Some accuse him of factual errors, claiming that he has much support in the scientific community, mistranslating Hebrew words to make his point more convincing, and using the Bible without proving that other books do not have similar codes.
Responding to an explicit challenge from Drosnin, who claimed that other texts such as Moby-Dick would not yield ELS results comparable to the Torah, McKay created a new experiment that was tuned to find many ELS letter arrays in Moby-Dick that relate to modern events, including the assassination of Martin Luther King, Jr. He also found a code relating to the Rabin assassination, containing the assassin's first and last name and the university he attended, as well as the motive ("Oslo", relating to the Oslo accords). Drosnin and others have responded to these claims, saying the tuning tactics employed by McKay were simply "nonsense", and providing analyses to support their argument that the tables, data and methodologies McKay used to produce the Moby Dick results "simply do not qualify as code tables".
Skeptic Dave Thomas claimed to find other examples in many texts. While Thomas' methodology was alleged to have been refuted by Robert Haralick and others, Thomas's criticisms were aimed at Drosnin, whose methodology was actually far worse. (In fact, Drosnin's example of "Clinton" in his first book violated the basic Bible Code concept of "Minimality"; Drosnin's "Clinton" was a completely invalid "code"). In addition, McKay claimed that Drosnin had used the flexibility of Hebrew orthography to his advantage, freely mixing classic (no vowels, Y and W strictly consonant) and modern (Y and W used to indicate i and u vowels) modes, as well as variances in spelling of K and T, to reach the desired meaning. In his television series John Safran vs God, Australian television personality John Safran and McKay again demonstrated the "tuning" technique, demonstrating that these techniques could produce "evidence" of the September 11 terrorist attacks on New York in the lyrics of Vanilla Ice's repertoire. Additionally, "coded" references in non-Torah Bible texts, as for instance the famous Number of the Beast, do not use the Bible code technique. And, the influence and consequences of scribal errors (e.g., misspellings, additions, deletions, misreadings, ...) are hard to account for in the context of a Bible coded message left secretly in the text. McKay and others claim that in the absence of an objective measure of quality and an objective way to select test subjects, it is not possible to positively determine whether any particular observation is significant or not. For that reason, most of the serious effort of the skeptics has been focused on the scientific claims of Witztum, Rips and Gans.

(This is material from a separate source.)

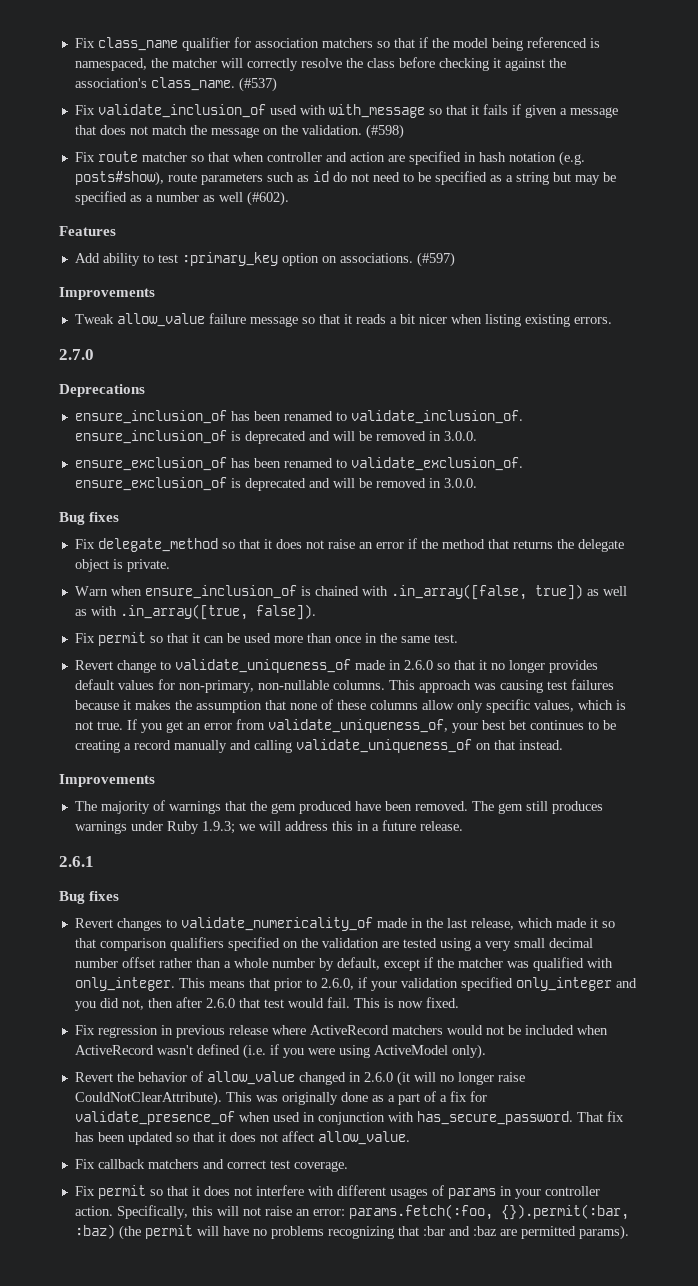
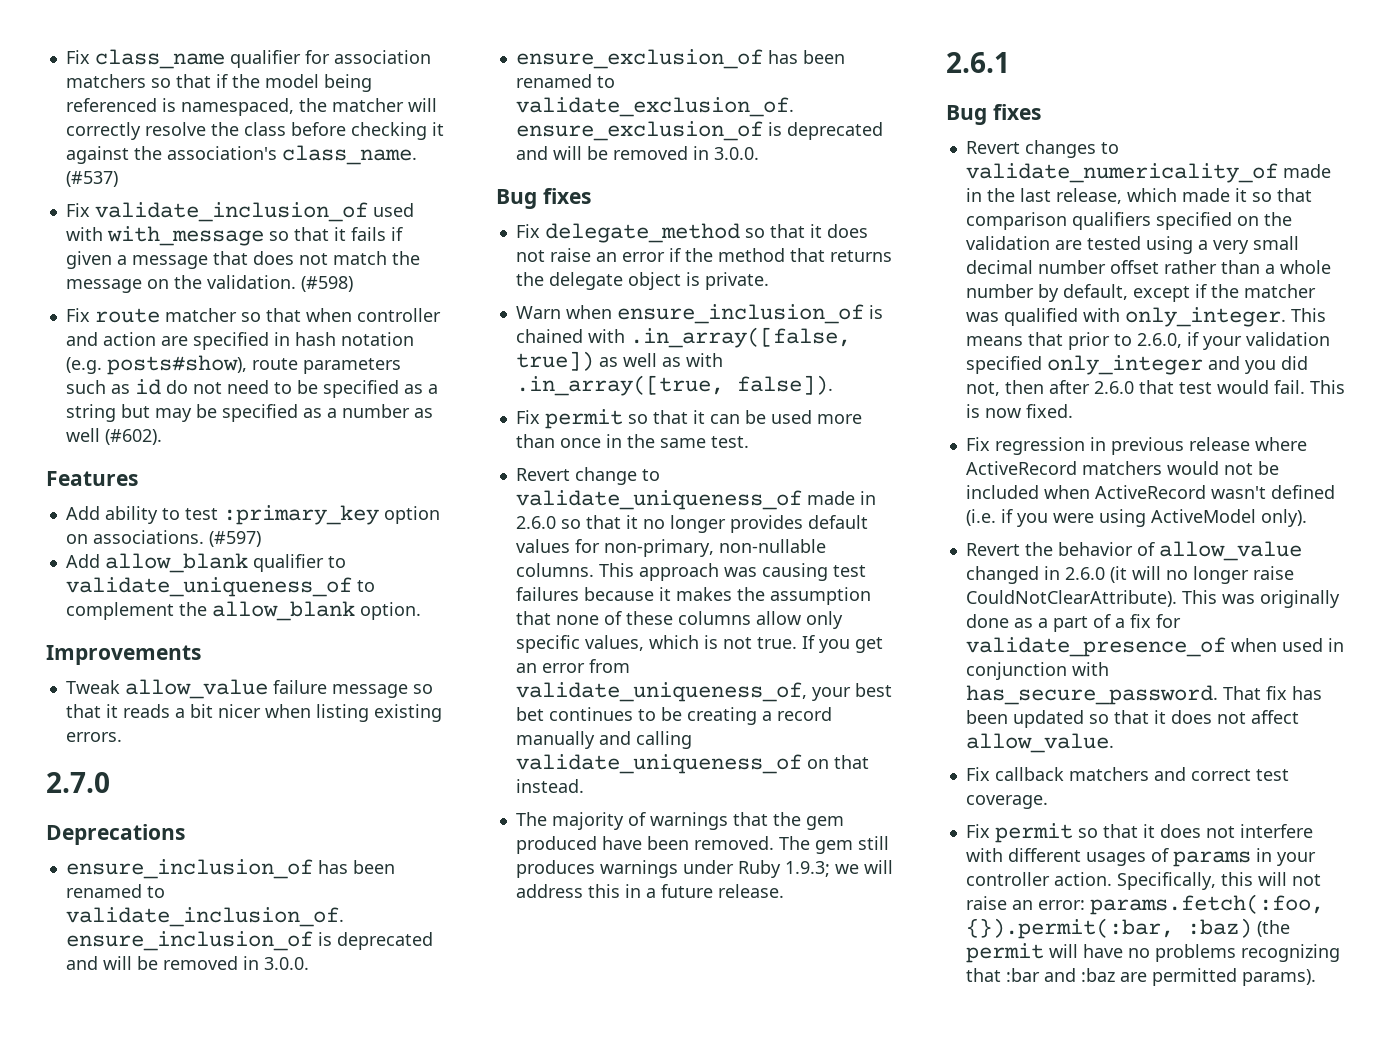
(455, 259) none -> [65,553,346,573] [65,577,375,597] [65,601,421,621] // Add allow_blank qualifier to validate_uniqueness_of to complement the allow_blank option.
[59,774,155,787] // Improvements -> (584, 786) none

Other types of Bible codes
Another example of an alleged prediction coded in the text of the Bible, which is also attributed to Rabbi Chaim Michael Dov Weissmandl (who was mentioned above), concerns the hanging of 10 Nazi leaders on October 16, 1946 following the Nuremberg Trials. Rabbi Weissmandl claimed that this event was predicted by the Biblical story about the hanging of the 10 sons of Haman, also as a final consequence of a (failed) genocidal plan against the Jews. The "coded" aspect of his speculation is that in the Masoretic text of the Bible, three letters within the list of Haman's sons are marked as small letters: the tav ת of Parshandatha, the shin ש of Parmashtha and the zayin ז of Vajezatha. Rabbi Weissmandl pointed out that if you combine the three small letters together they form the word תשז, which in the accepted Hebrew notation for year numbers (using Gematria) corresponds to the Jewish year [5]707 Anno Mundi, which is the Jewish year that the 10 Nazi leaders were executed (October 16, 1946 corresponds to Tishrei 21, 5707, the day known as Hoshanna Rabba, the day of severe judgments for the nations of the world, according to the Jewish calendar). Many people criticize various aspects of this speculation. They point out that there are several different traditions about what are the small letters in the names of Haman's sons. Also they point out that the proponents only mention the similarities between the cases, but ignore the many differences. More in general they point out that this is not exactly an a priori prediction, but rather a postdiction, and therefore the statistical significance of it, if there is any at all, cannot be reliably calculated.